Seconda cosa: Aiden sapeva bene che ci fosse qualcosa che non andava, fin dal momento in cui ha notato il presunto infermiere interagire con sospetto con quegli uomini. Così, mentre quello sistemava la flebo da dargli, lui intascò nelle mutande il cellulare, posizionandolo bene nella parte frontale del pube, con fare indifferente ma attento. In questo modo, quando venne messo nella sedia a rotelle e quando venne caricato e portato al centro, non ci fu una volta che cadde da lui.
[...]
Guardava attento attorno a sè. Ora tutti dormivano straziati e i rumori continuavano a non esserci. Decise così di tirare fuori il telefono. Controllò che ore fossero e la percentuale della batteria. Rispettivamente erano le otto di sera e aveva il 30 per cento. Sarebbe riuscito a chiamare aiuto. Cercò tra i contatti del cellulare "principessa/piccola/park". I suoi occhi brillarono. Le dita selezionarono il contatto del sig. Park e, abbassando prima il volume del dispositivo al minimo udibile da lui stesso, effettuò la chiamata. Il signor Park rispose immediatamente "pronto?" Si sentì dall'altro capo. "Ciao, sono Aiden" disse lui. "Amico mio! Cos-" venne interrotto "ascolta, sono in pericolo. Supplico per il tuo aiuto. Per favore" scoppiò a piangere senza accorgersene "che succede Aiden? Dove sei?"..aiden tirò su con il naso "sono nel centro benessere e di salute Paradise di Incheon. Vieni dal retro. C'è una finestra rossa e nera, mi vedrai da lì. Affrettati ti prego, e fai attenzione a non farti vedere, ti prego, amico mio. La mia vita è nelle tue mani".

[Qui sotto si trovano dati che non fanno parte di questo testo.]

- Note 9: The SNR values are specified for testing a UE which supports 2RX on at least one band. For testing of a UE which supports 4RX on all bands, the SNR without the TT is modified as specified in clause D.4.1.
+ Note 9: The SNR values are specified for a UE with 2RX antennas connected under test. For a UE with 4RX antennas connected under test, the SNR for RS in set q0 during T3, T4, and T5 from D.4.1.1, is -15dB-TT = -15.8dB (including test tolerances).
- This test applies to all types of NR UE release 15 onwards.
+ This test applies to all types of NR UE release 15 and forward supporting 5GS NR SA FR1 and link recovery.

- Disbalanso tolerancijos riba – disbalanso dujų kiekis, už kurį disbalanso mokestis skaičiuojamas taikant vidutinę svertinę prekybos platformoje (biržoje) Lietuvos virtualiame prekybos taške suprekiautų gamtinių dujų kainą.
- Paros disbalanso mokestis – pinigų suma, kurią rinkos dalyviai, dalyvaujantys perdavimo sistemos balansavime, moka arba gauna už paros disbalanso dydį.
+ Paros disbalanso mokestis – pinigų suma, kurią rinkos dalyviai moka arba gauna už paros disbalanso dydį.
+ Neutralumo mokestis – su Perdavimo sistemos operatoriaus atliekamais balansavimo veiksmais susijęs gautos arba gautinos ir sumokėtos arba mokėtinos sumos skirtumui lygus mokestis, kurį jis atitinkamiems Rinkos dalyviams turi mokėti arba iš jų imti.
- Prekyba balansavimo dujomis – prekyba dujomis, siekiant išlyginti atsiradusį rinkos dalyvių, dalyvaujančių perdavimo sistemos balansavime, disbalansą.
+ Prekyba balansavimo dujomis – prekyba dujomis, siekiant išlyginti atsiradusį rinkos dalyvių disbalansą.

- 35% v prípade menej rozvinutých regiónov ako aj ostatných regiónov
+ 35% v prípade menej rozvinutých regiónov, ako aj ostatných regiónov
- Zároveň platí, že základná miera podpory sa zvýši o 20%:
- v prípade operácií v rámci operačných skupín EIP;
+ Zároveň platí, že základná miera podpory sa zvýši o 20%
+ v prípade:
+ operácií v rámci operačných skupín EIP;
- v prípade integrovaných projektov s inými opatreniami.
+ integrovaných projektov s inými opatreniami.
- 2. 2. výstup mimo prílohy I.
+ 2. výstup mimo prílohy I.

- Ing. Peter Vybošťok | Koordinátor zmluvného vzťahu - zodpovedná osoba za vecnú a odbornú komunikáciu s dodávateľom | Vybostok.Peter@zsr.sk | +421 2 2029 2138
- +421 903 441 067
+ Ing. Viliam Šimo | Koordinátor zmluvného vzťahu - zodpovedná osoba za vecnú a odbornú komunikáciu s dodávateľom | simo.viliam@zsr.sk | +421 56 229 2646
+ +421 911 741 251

Il signor Park non esitò e in men che non si dica si recò lì. Seguì le istruzioni di Aiden e raggiunse il posto in una ventina di minuti. Arrivato, parcheggiò lontano rispetto all'ingresso e, preoccupato della presenza di qualche videocamera, raggirò il posto dal retro, passando attraverso i cespugli. Arrivò davanti alla fantomatica finestra e, sempre nascosto, notò il suo amico. Oltre le altre persone. Aiden posò gli occhi su di lui, e le lacrime di sollievo bagnarono il suo viso. Il signor Park gli fece segno di stare fermo, e fece per recarsi verso il vetro, quando la porta di fianco ad Aiden si aprì improvvisamente.